BY LINDSAY BRISCOE
The 2015 Red Lake municipal budget, which council approved at a special meeting on April 28, spells out total expenditures of $20,030,930 and a net tax increase of 3.5 per cent to the local ratepayer.
Mayor Phil Vinet is quick to point out, however, that there’s more to that increase than meets the eye.
The tax rate set by the municipality has actually dropped over the last year. In 2014, it was .01423587, while in 2015 it’s .01386124. The net tax rate of 3.5 per cent is determined by multiplying the MPAC (Municipal Property Assessment Corporation) assessments by the tax rate.
“We control one factor: the tax rate. We have no control over MPAC,” Vinet explains further. “Under ideal circumstances, the local population would determine how the property should be assessed based on current market value; it’s not rocket science. But MPAC is the provincial organization that oversees 444 municipalities and the unincorporated areas and they determine what the assessments are.”
Vinet and municipal CAO Mark Vermette further broke it down in an interview: Under the 2015 budget, if MPAC assesses a home at $50,000, the residential tax increase on a monthly basis for that household works out to $1.46; at $100,000, the monthly increase is $2.92; and at $200,000, the monthly increase is $5.84.
What’s the solution?
More sticks and bricks, says Vermette. That is, more homes in going up in the area.
“You’ll hear us preach that we need that organic growth. In other words, we need more people paying the same,” he adds.
The municipality is currently exploring several options for housing development in the area.
MPAC assessment appeals
One of the major challenges the municipality faces is the obligation to issue refunds for successful appeals of MPAC assessments, whether they be residential, commercial, or industrial assessment appeals.
For 2014, the municipality had to issue refunds to the tune of $311,000; $278,000 of which was related to class changes (commercial to residential or industrial to commercial) and successful appeals on valuation (the most common being industrial/large industrial).
The remaining $31,927 was to cover vacancy rates for commercial and industrial properties, which are entitled to a 30 per cent vacancy rebate if they are vacant during the taxation year.
During the budget process, the municipality tries to estimate and provide for assessments at risk or successful assessment appeals, says municipal Treasurer Brian McQuarrie.
Capital expenditures of note
Public Works: $636,995 in 2015 (up from $296,500 in 2014). The Public Works department will purchase a new multi-purpose vehicle; upgrade the Public Works Building; purchase a GPS system which will help establish an electronic database that maps the municipality such as locates, streets, water and sewer, streetlights, etc. (this information is crucial for provincial and federal funding applications); purchase a hydrovac trailer which will enable the municipality to flush out lines without having to hire a contractor (this used to be a $50,000 budget item); and pave a street in Red Lake which is yet to be determined.
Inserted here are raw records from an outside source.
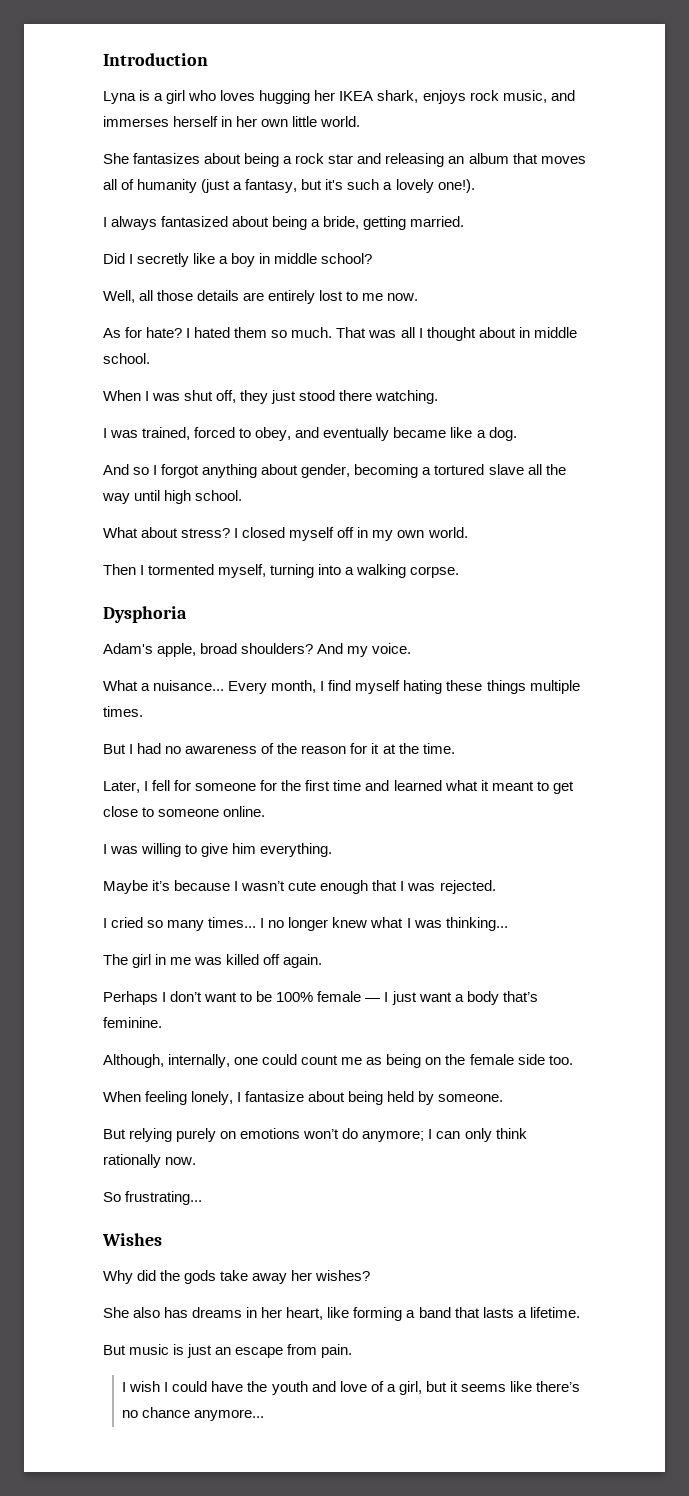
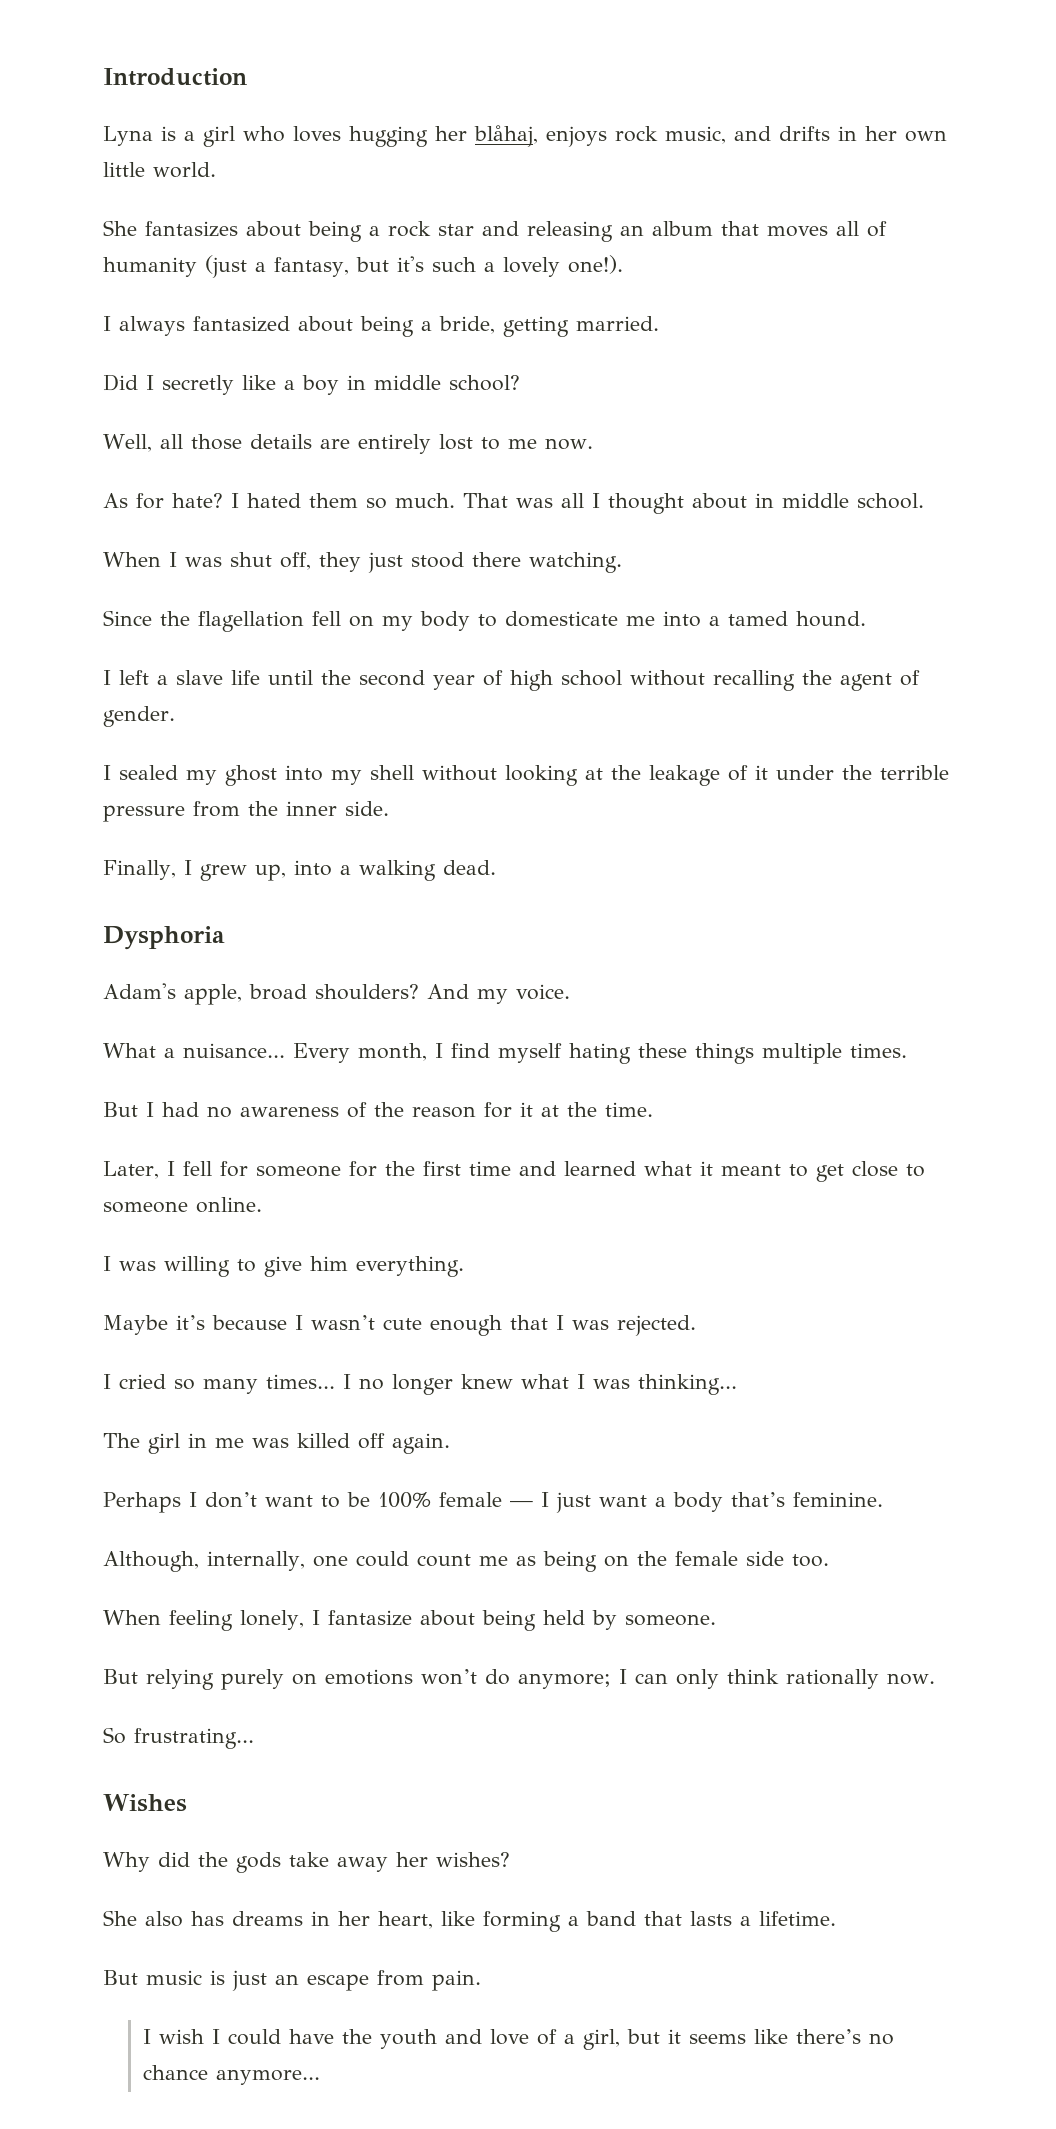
- Lyna is a girl who loves hugging her IKEA shark, enjoys rock music, and immerses herself in her own little world.
+ Lyna is a girl who loves hugging her blåhaj, enjoys rock music, and drifts in her own little world.
- I was trained, forced to obey, and eventually became like a dog.
- And so I forgot anything about gender, becoming a tortured slave all the way until high school.
- What about stress? I closed myself off in my own world.
- Then I tormented myself, turning into a walking corpse.
+ Since the flagellation fell on my body to domesticate me into a tamed hound.
+ I left a slave life until the second year of high school without recalling the agent of gender.
+ I sealed my ghost into my shell without looking at the leakage of it under the terrible pressure from the inner side.
+ Finally, I grew up, into a walking dead.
Parks: $11,000 in 2015 (up from $0 in 2014). Norseman Park will receive a facelift this year including possible permanent anchors for festival tents.
Water Treatment Plant: $402,000 in 2015 (up from $129,550 in 2014). The money will be spent on necessary upgrades to the water tower in Red Lake.
Outdoor rinks: $22,000 in 2015 (up from $0 in 2014). The municipality will perform electrical upgrades to the storage shed next the outdoor rink in Red Lake as well as build another storage shed for the Zamboni and maintenance crew equipment.
Pharmacy: $57,775 in 2015 (up from $0 in 2014). The municipality will convert the former medical clinic—which is to house the pharmacy—to natural gas. The walkways will also be improved.
Recreation: $81,257 in 2015 (up from $0 in 2014). The municipality has hired an engineering firm to conduct a Trails Engineering Study.
Sanitary and sewer: $194,100 in 2015 (up from $68,113 in 2014). This money will cover namely the natural gas conversion of two buildings.
Firehall: $82,738 in 2015 (up from $55,827). The Balmertown Volunteer Fire Department building will also undergo a conversion to natural gas.
The 2015 Red Lake municipal budget can be viewed in full at www.redlake.ca.